* [SUPPLIED ENTRIES]
=== Section Start ===

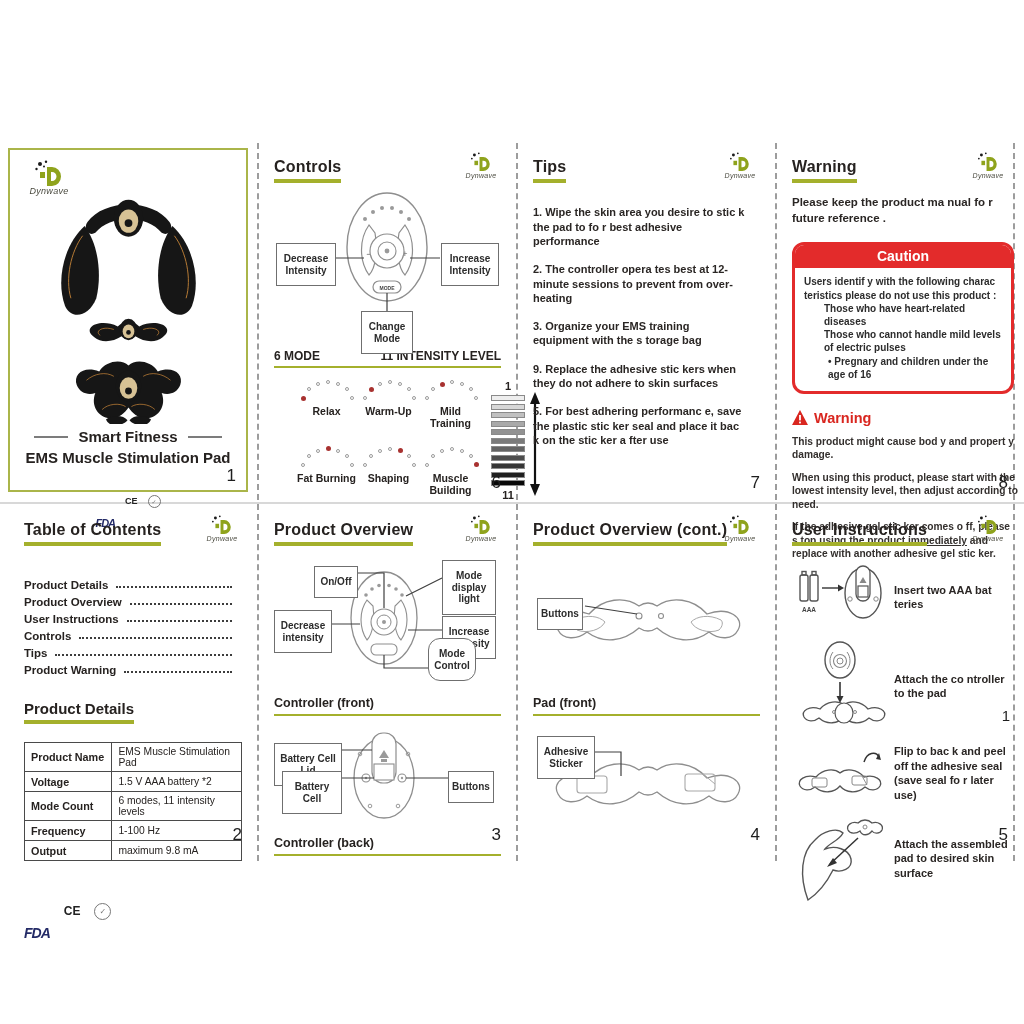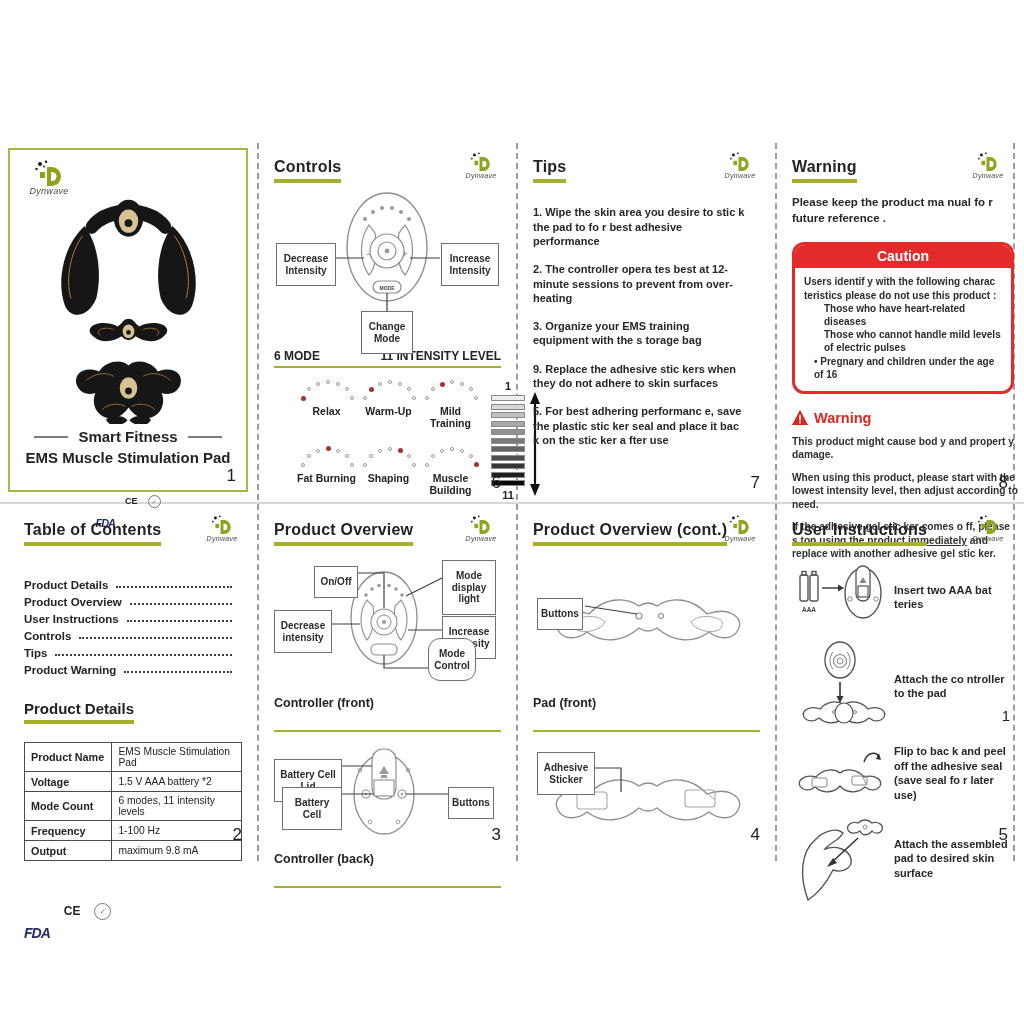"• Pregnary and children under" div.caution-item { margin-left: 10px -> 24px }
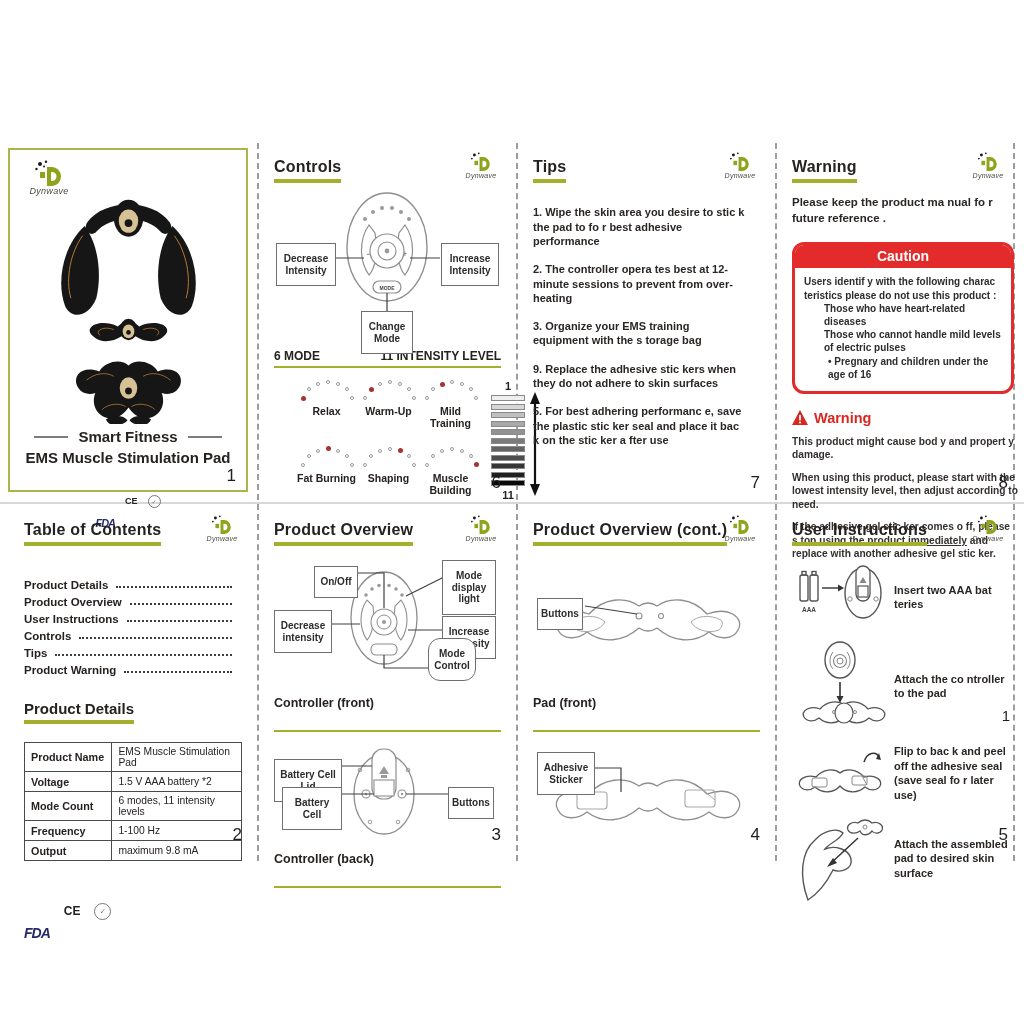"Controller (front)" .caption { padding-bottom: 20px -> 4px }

=== Section End ===
=== Section Start ===

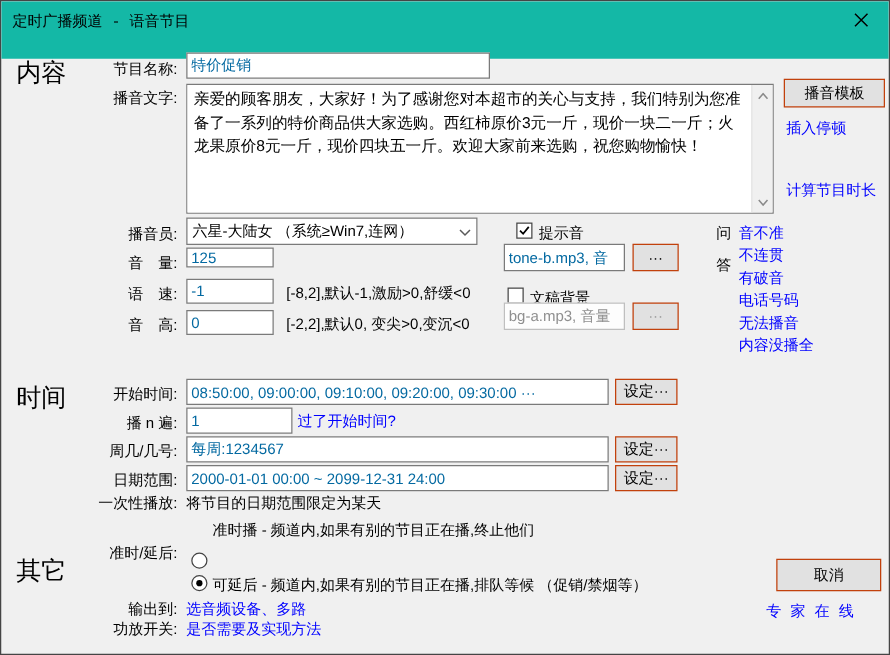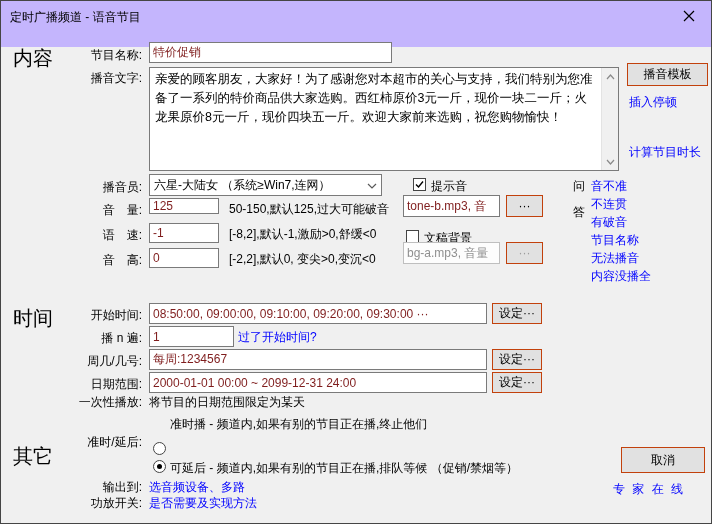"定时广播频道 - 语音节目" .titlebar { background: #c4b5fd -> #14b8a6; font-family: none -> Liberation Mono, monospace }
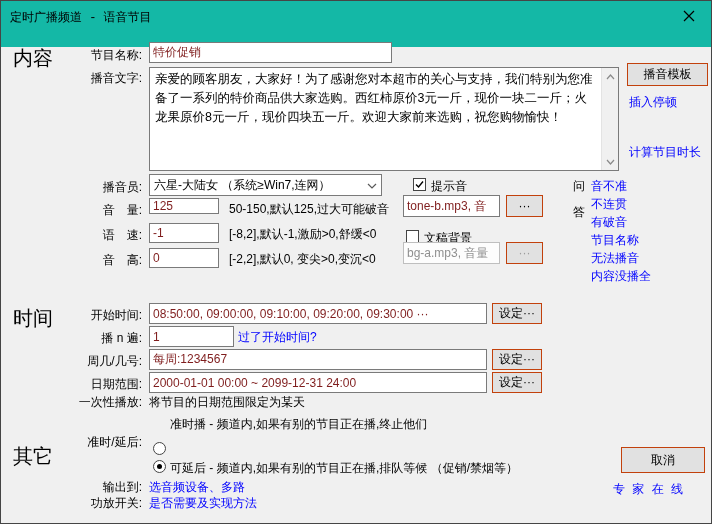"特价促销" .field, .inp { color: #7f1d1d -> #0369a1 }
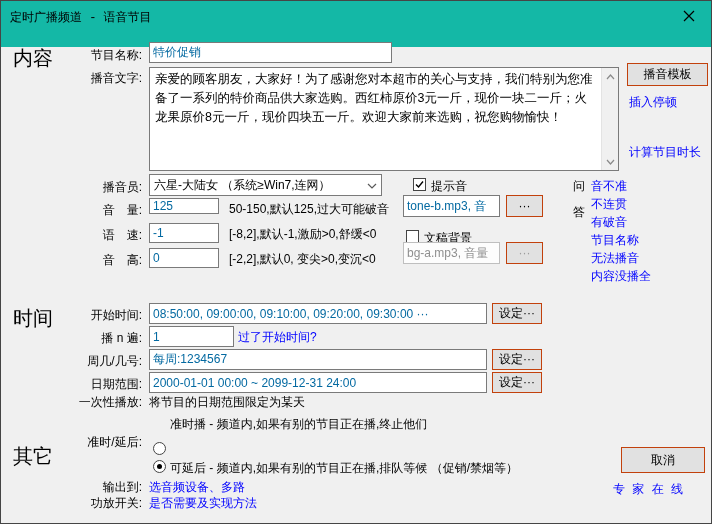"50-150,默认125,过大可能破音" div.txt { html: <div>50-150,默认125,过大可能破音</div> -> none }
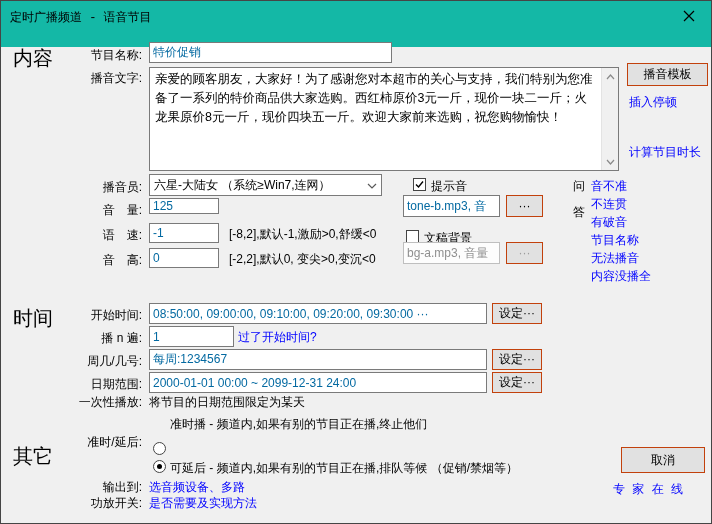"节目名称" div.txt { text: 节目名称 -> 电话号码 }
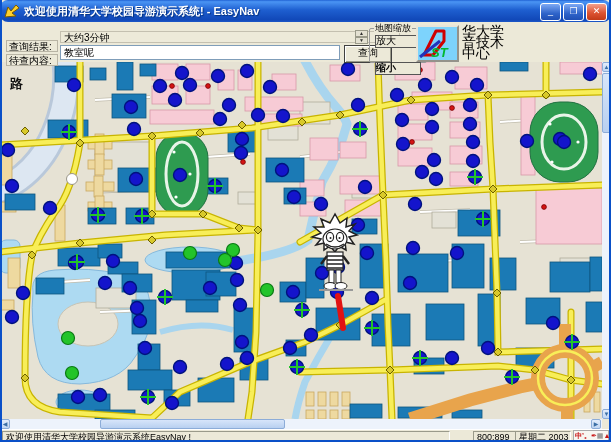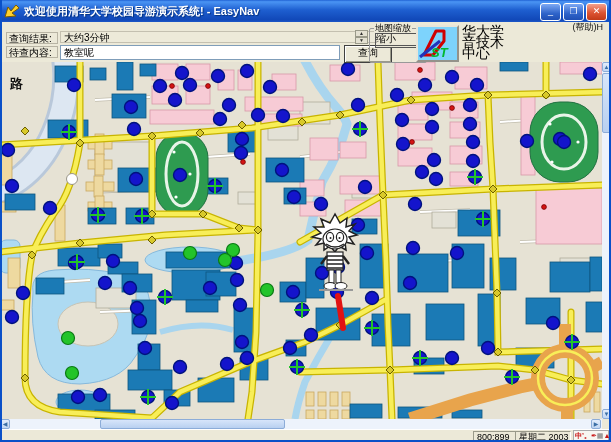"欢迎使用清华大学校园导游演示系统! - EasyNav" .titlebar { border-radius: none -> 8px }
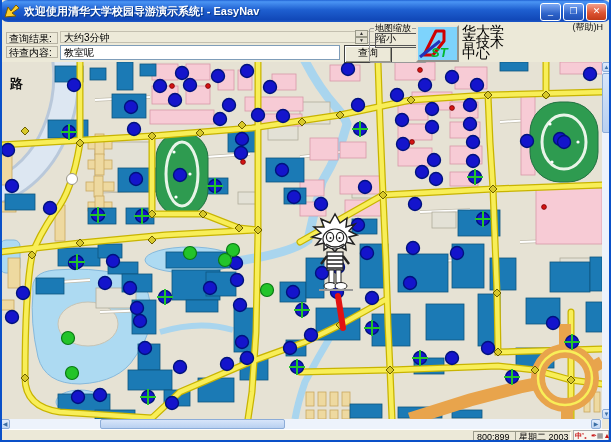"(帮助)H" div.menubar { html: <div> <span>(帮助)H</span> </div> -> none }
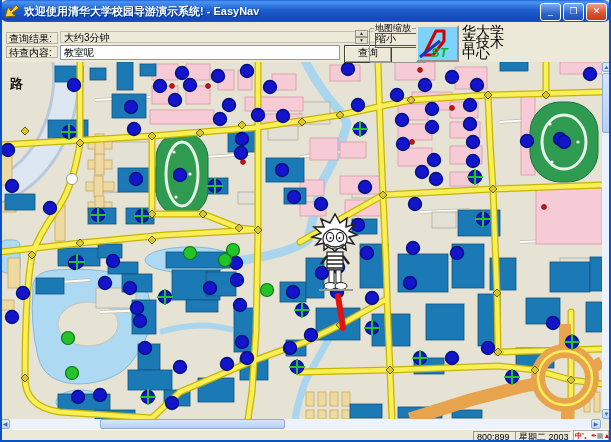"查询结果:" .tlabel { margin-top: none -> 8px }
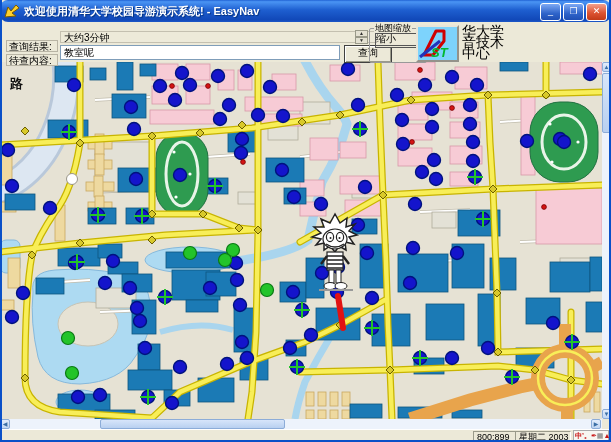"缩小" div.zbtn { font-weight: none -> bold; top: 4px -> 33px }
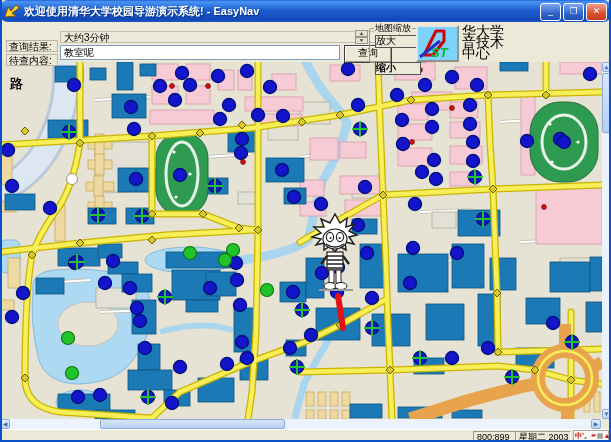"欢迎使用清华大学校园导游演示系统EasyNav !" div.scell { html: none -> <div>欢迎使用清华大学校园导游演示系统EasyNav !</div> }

=== Section End ===
=== Section Start ===

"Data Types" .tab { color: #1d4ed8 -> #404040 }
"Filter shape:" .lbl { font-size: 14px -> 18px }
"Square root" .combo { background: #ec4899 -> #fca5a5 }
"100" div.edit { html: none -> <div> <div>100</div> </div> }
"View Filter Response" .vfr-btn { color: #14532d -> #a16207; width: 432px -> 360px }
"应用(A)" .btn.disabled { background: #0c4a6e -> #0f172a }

=== Section End ===

* [WHAT IS BEING ASKED] Look above for the line holding "border-radius: none ->" and output everything from it down to the line holding "none -> <div>欢迎使用清华大学校园导游演示系统EasyNav", both ends included, exactly and without images.

* [ANSWER SPACE]
"欢迎使用清华大学校园导游演示系统! - EasyNav" .titlebar { border-radius: none -> 8px }
"(帮助)H" div.menubar { html: <div> <span>(帮助)H</span> </div> -> none }
"查询结果:" .tlabel { margin-top: none -> 8px }
"缩小" div.zbtn { font-weight: none -> bold; top: 4px -> 33px }
"欢迎使用清华大学校园导游演示系统EasyNav !" div.scell { html: none -> <div>欢迎使用清华大学校园导游演示系统EasyNav !</div> }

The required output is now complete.